The headline number was great. Of those jobs, private employment was up to 273,000 from 202,000, while government employment returned to a positive 12,000 after being largely negative for years. If this significant shift continues, employment could climb even further above the relatively low levels of the past couple of years.

The strong gain led to a decline in the unemployment rate, from 6.7 percent to 6.3 percent. The underemployment rate, which is a better indicator of the labor market as a whole, also dropped by the same amount, from 12.7 percent to 12.3 percent. Overall, very positive.

As always, though, it pays to look deeper into the data, and some of the details aren’t as encouraging. Average hourly wages were flat for the month, while the year-on-year wage growth number ticked down a bit, to 1.9 percent. (All the new workers aren’t getting much of a raise.) One of the reasons the unemployment rate dropped so much was that over 800,000 people reportedly left the labor force, which more than reverses the 500,000 gain in March and may suggest a lack of confidence.
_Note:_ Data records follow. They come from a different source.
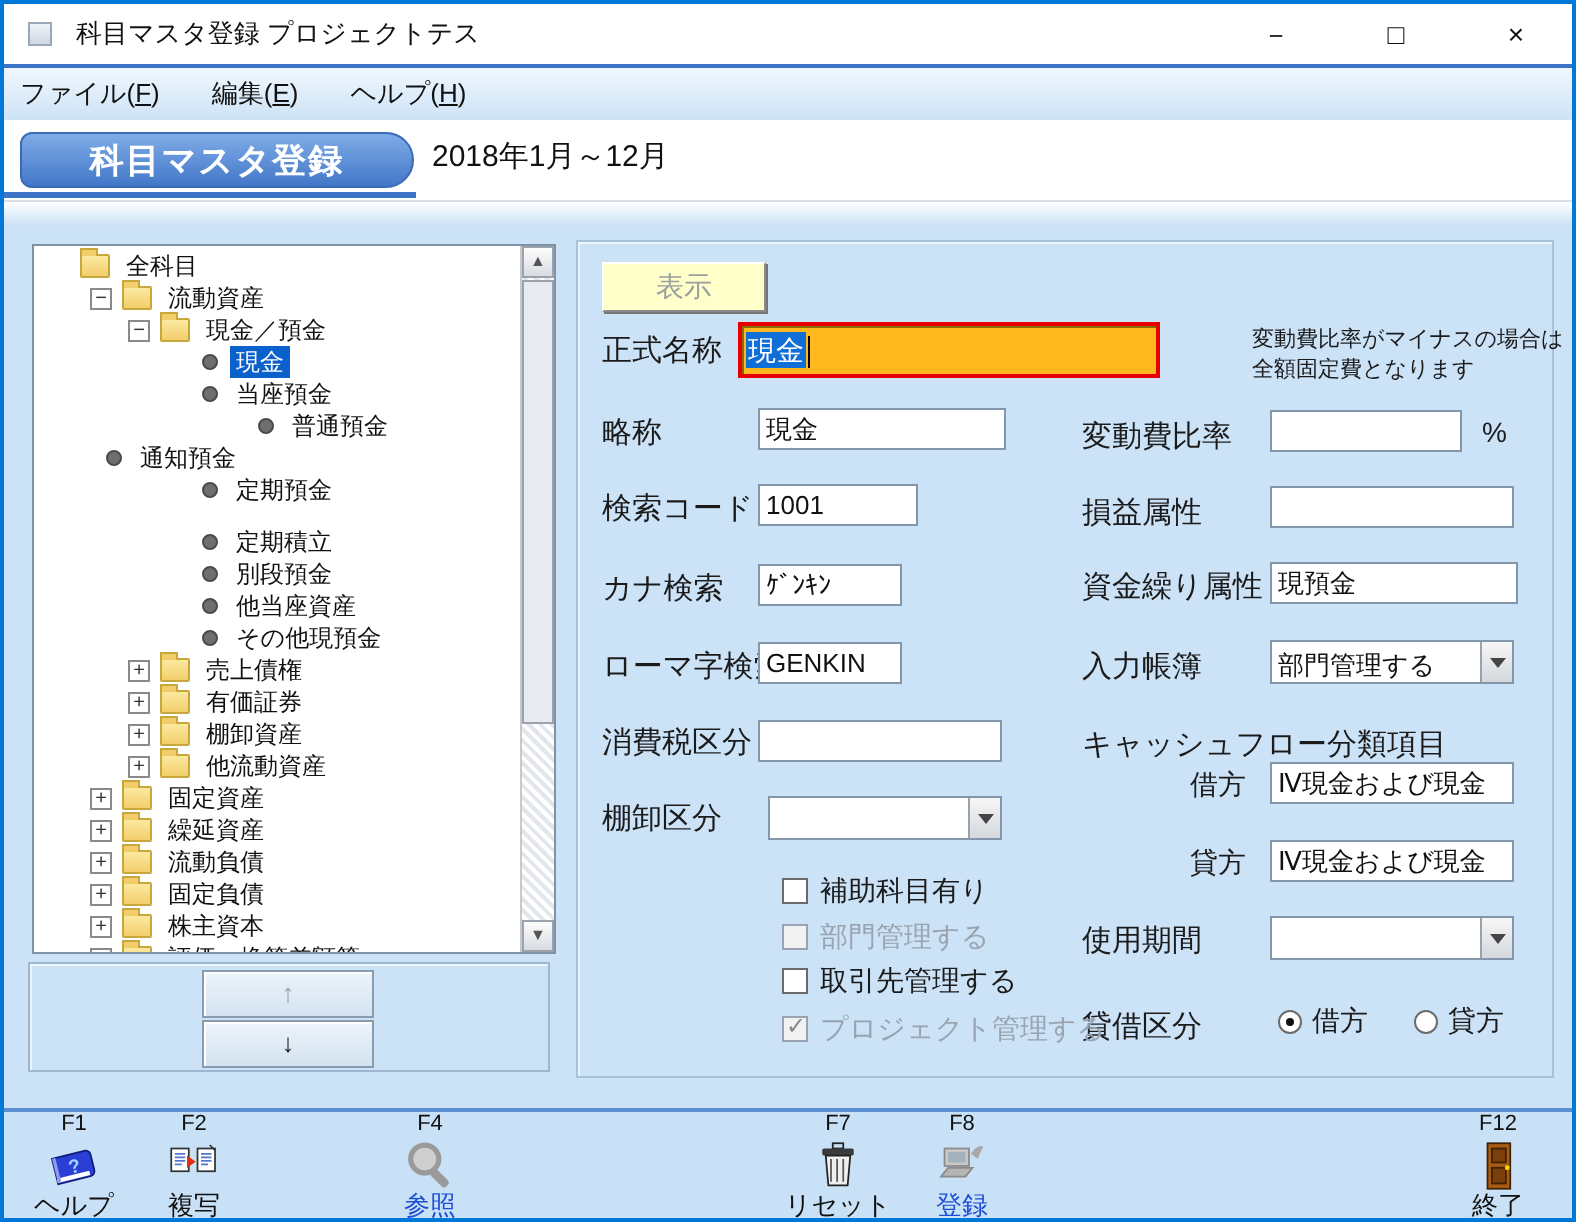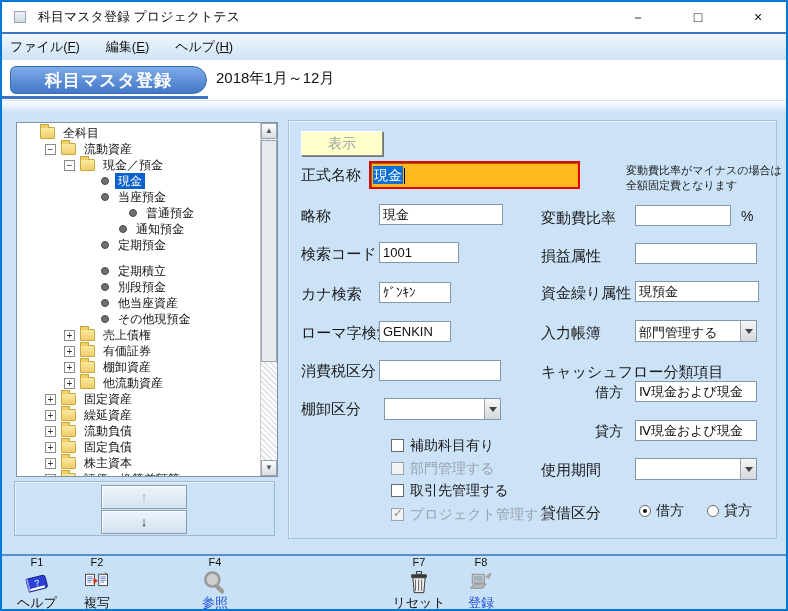--- a/index.html
+++ b/index.html
@@ -118,21 +118,21 @@
           <span class="tlabel sel">現金</span>
         </div>
         <div class="tree-row" style="padding-left: 84px;">
           <span class="bullet"></span>
           <span class="tlabel">当座預金</span>
         </div>
         <div class="tree-row" style="padding-left: 84px; margin-left: 28px;">
           <span class="bullet"></span>
           <span class="tlabel">普通預金</span>
         </div>
-        <div class="tree-row" style="padding-left: 102px;">
+        <div class="tree-row" style="padding-left: 36px;">
           <span class="bullet"></span>
           <span class="tlabel">通知預金</span>
         </div>
         <div class="tree-row" style="padding-left: 84px;">
           <span class="bullet"></span>
           <span class="tlabel">定期預金</span>
         </div>
         <div class="tree-row" style="padding-left: 84px; margin-top: 10px;">
           <span class="bullet"></span>
           <span class="tlabel">定期積立</span>
@@ -324,14 +324,24 @@
       <div class="tb-item tb-f8 disabled">
         <div class="tb-fkey">F8</div>
         <div class="tb-ico"><svg viewBox="0 0 32 32">
             <rect x="6" y="6" width="14" height="10" fill="#c9c9c9" stroke="#8a8a8a"></rect>
             <rect x="8" y="8" width="10" height="6" fill="#a3b2ba"></rect>
             <path d="M4 22 l4 -5 h14 l-4 5 z" fill="#b5b5b5" stroke="#8a8a8a"></path>
             <path d="M21 9 c3 -4 6 -5 7 -4 l-3 7 z" fill="#a8a8a8"></path>
           </svg></div>
         <div class="tb-label">登録</div>
       </div>
+      <div class="tb-item tb-f12">
+        <div class="tb-fkey">F12</div>
+        <div class="tb-ico"><svg viewBox="0 0 32 32">
+            <rect x="10" y="3" width="13" height="26" fill="#a85c14" stroke="#3d2205"></rect>
+            <rect x="12.5" y="6" width="8" height="8" fill="#7a3f0a" stroke="#3d2205"></rect>
+            <rect x="12.5" y="17" width="8" height="9" fill="#7a3f0a" stroke="#3d2205"></rect>
+            <circle cx="21.3" cy="17" r="1.4" fill="#ffd400"></circle>
+          </svg></div>
+        <div class="tb-label">終了</div>
+      </div>
     </div>
 </div>
 
 </body></html>

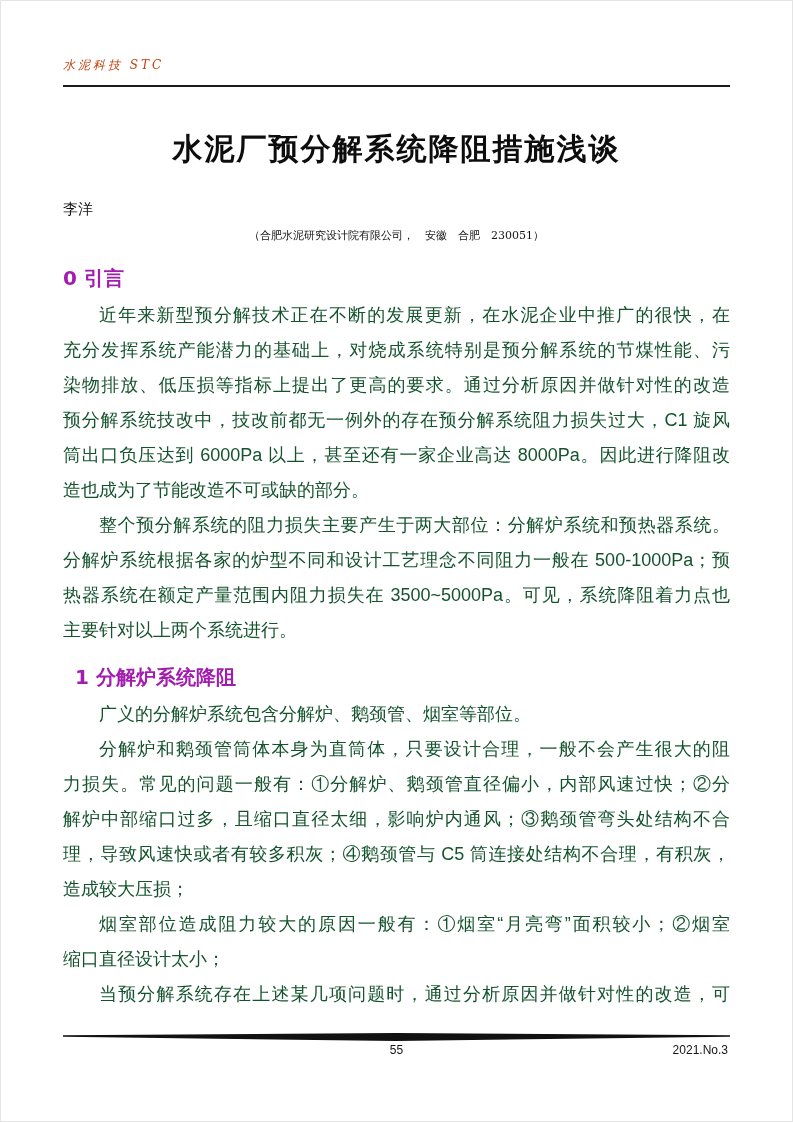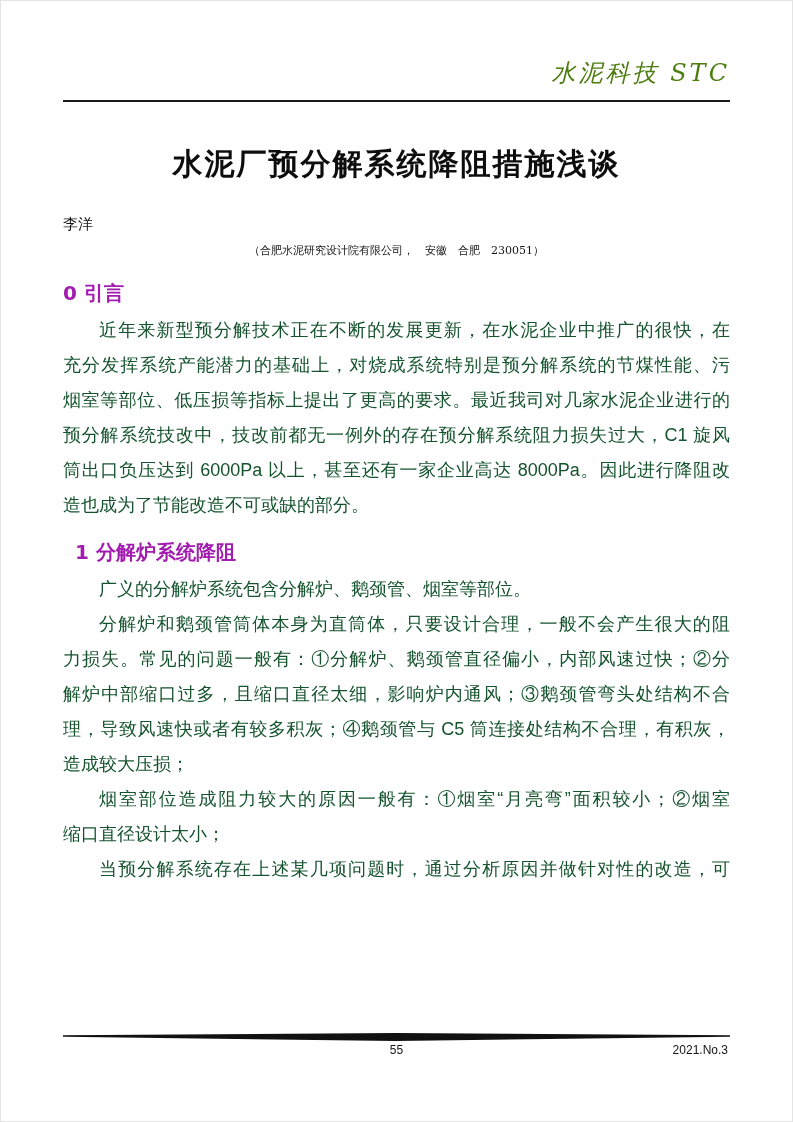--- a/index.html
+++ b/index.html
@@ -11,26 +11,26 @@
     margin: 0 auto;
     padding: 46px 62px 0 62px;
     background: #ffffff;
     border: 1px solid #e4e4e4;
     overflow: hidden;
     color: #141414;
     font-family: "Liberation Sans", sans-serif;
   }
   .journal-header {
     margin-top: 10px;
-    text-align: right;
+    text-align: left;
     font-family: "DejaVu Serif", serif;
     font-style: italic;
-    font-size: 24px;
+    font-size: 12px;
     letter-spacing: 3px;
-    color: #4d7c0f;
+    color: #c2410c;
   }
   .header-rule {
     height: 2px;
     background: #1a1a1a;
     margin-top: 11px;
   }
   .article-title {
     margin-top: 42px;
     text-align: center;
     font-family: "DejaVu Sans", sans-serif;
@@ -95,26 +95,32 @@
 
   <div class="article-title">水泥厂预分解系统降阻措施浅谈</div>
   <div class="author">李洋</div>
   <div class="affiliation">（合肥水泥研究设计院有限公司，　安徽　合肥　230051）</div>
 
   <div class="section-heading">0 引言</div>
 
   <div class="para">
     <div class="line first">近年来新型预分解技术正在不断的发展更新，在水泥企业中推广的很快，在</div>
     <div class="line">充分发挥系统产能潜力的基础上，对烧成系统特别是预分解系统的节煤性能、污</div>
-    <div class="line">烟室等部位、低压损等指标上提出了更高的要求。最近我司对几家水泥企业进行的</div>
+    <div class="line">染物排放、低压损等指标上提出了更高的要求。通过分析原因并做针对性的改造</div>
     <div class="line">预分解系统技改中，技改前都无一例外的存在预分解系统阻力损失过大，C1 旋风</div>
     <div class="line">筒出口负压达到 6000Pa 以上，甚至还有一家企业高达 8000Pa。因此进行降阻改</div>
     <div class="line end">造也成为了节能改造不可或缺的部分。</div>
   </div>
 
+  <div class="para">
+    <div class="line first">整个预分解系统的阻力损失主要产生于两大部位：分解炉系统和预热器系统。</div>
+    <div class="line">分解炉系统根据各家的炉型不同和设计工艺理念不同阻力一般在 500-1000Pa；预</div>
+    <div class="line">热器系统在额定产量范围内阻力损失在 3500~5000Pa。可见，系统降阻着力点也</div>
+    <div class="line end">主要针对以上两个系统进行。</div>
+  </div>
 
   <div class="section-heading second">1 分解炉系统降阻</div>
 
   <div class="para">
     <div class="line first end">广义的分解炉系统包含分解炉、鹅颈管、烟室等部位。</div>
   </div>
 
   <div class="para">
     <div class="line first">分解炉和鹅颈管筒体本身为直筒体，只要设计合理，一般不会产生很大的阻</div>
     <div class="line">力损失。常见的问题一般有：①分解炉、鹅颈管直径偏小，内部风速过快；②分</div>

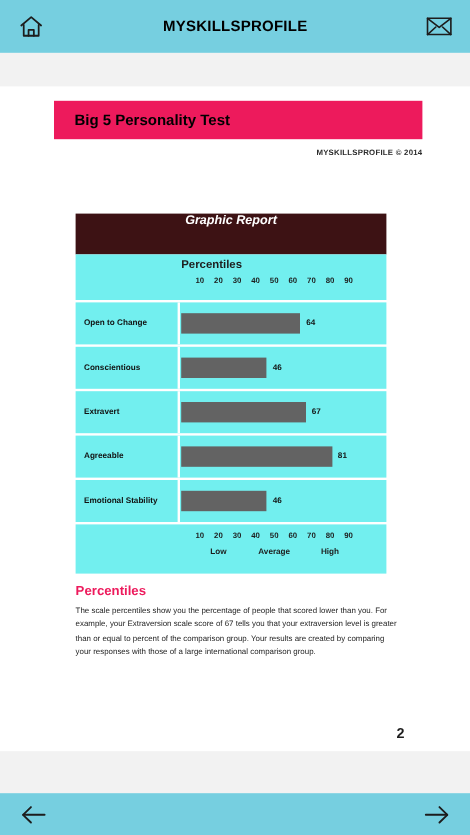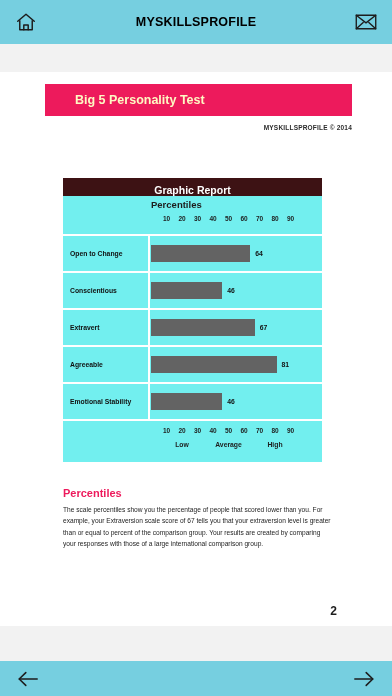--- a/index.html
+++ b/index.html
@@ -58,24 +58,24 @@
     position: absolute;
     top: 12px;
     left: 45px;
     width: 307px;
     height: 32px;
     background: #ed1a5c;
     display: flex;
     align-items: center;
   }
   .banner-text {
-    color: #fef9c3;
+    color: #000000;
     font-size: 12.5px;
     font-weight: bold;
-    padding-left: 30px;
+    padding-left: 17px;
   }
 
   .copyright {
     position: absolute;
     top: 52px;
     left: 0;
     width: 352px;
     text-align: right;
     font-size: 6.5px;
     font-weight: bold;
@@ -85,24 +85,25 @@
 
   
   .report {
     position: absolute;
     top: 106px;
     left: 63px;
     width: 259px;
   }
   .report-header {
     background: #3d1214;
-    height: 18px;
-    display: flex;
-    align-items: flex-end;
+    height: 34px;
+    display: flex;
+    align-items: flex-start;
     justify-content: center;
+    font-style: italic;
   }
   .report-header-text {
     color: #ffffff;
     font-size: 10.5px;
     font-weight: bold;
   }
 
   .scale-head {
     background: #72efef;
     height: 38px;

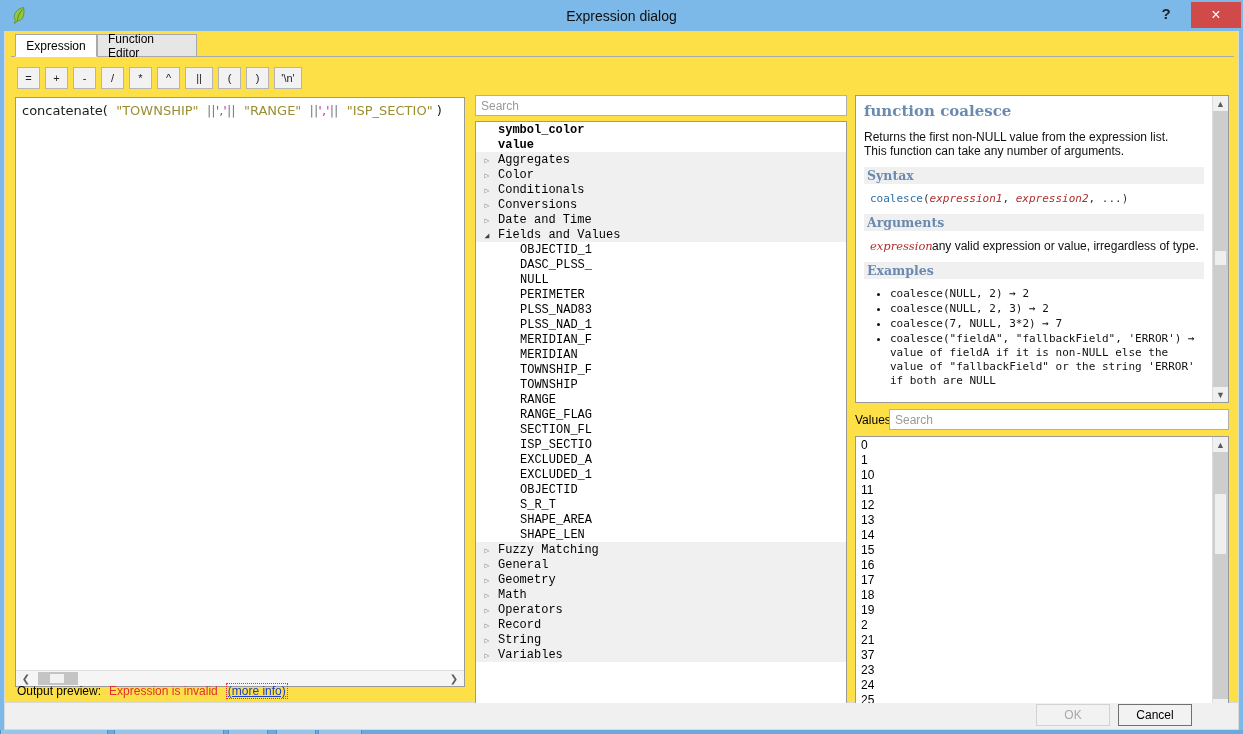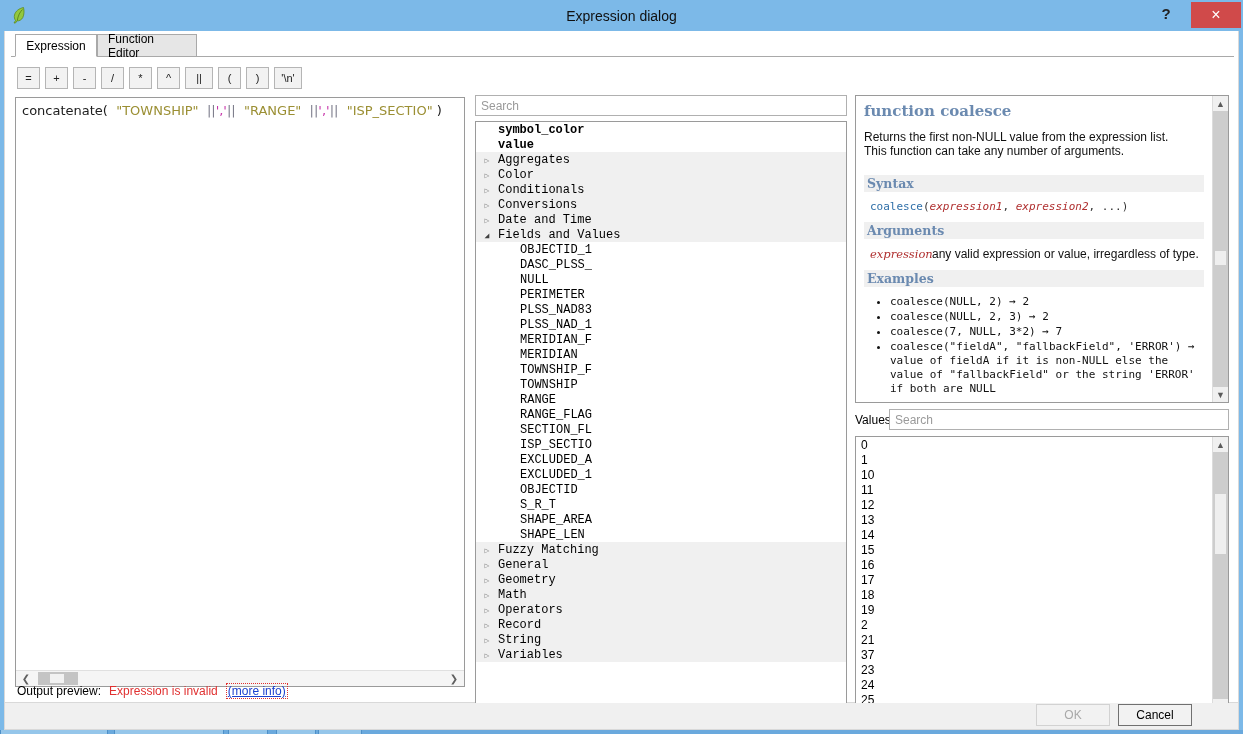--- a/index.html
+++ b/index.html
@@ -45,21 +45,21 @@
     position: absolute; right: 2px; top: 2px;
     width: 50px; height: 26px;
     background: #d04a4a;
     display: flex; align-items: center; justify-content: center;
     color: #ffffff; font-size: 16px; cursor: pointer;
   }
   
   .body-area {
     position: absolute; left: 4px; top: 31px;
     width: 1235px; height: 672px;
-    background: #ffffff;
+    background: #fde047;
     border: 1px solid #d9d9d9;
     border-top: none;
   }
   
   .tabstrip {
     position: absolute; left: 6px; top: 3px;
     width: 1223px; height: 23px;
   }
   .tabline {
     position: absolute; left: 0; top: 22px; width: 1223px;
@@ -190,21 +190,21 @@
   .help-h1 {
     font-family: "DejaVu Serif", serif;
     font-size: 15px; font-weight: bold;
     color: #6b8ab0;
     margin: 0 0 9px 0;
     padding-bottom: 1px;
   }
   .help-p {
     font-size: 12px; color: #111;
     line-height: 14px;
-    margin: 0 0 17px 0;
+    margin: 0 0 9px 0;
     font-family: "Liberation Sans", sans-serif;
   }
   .help-h2 {
     font-family: "DejaVu Serif", serif;
     font-size: 12.5px; font-weight: bold;
     color: #6b8ab0;
     background: #f0f0f0;
     margin: 0 0 8px 0;
     padding: 1px 3px;
   }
Even given these caveats, though, the report was quite good overall. The drop in the labor force, for example, coincides with an increase in retirements and only partially erases the gain of 1.5 million over the previous six months. While wages remained the same, the average hours worked figure stayed at high levels, suggesting that labor demand remains high and that job gains are likely to continue.

This is exactly the acceleration of the recovery that I’ve been talking about, and it’s something of a relief to see the incoming data support that idea. The snowdown could have begun to destroy confidence, but clearly it hasn’t. I expect the recovery to continue, and, as the newly employed start to spend, even accelerate more.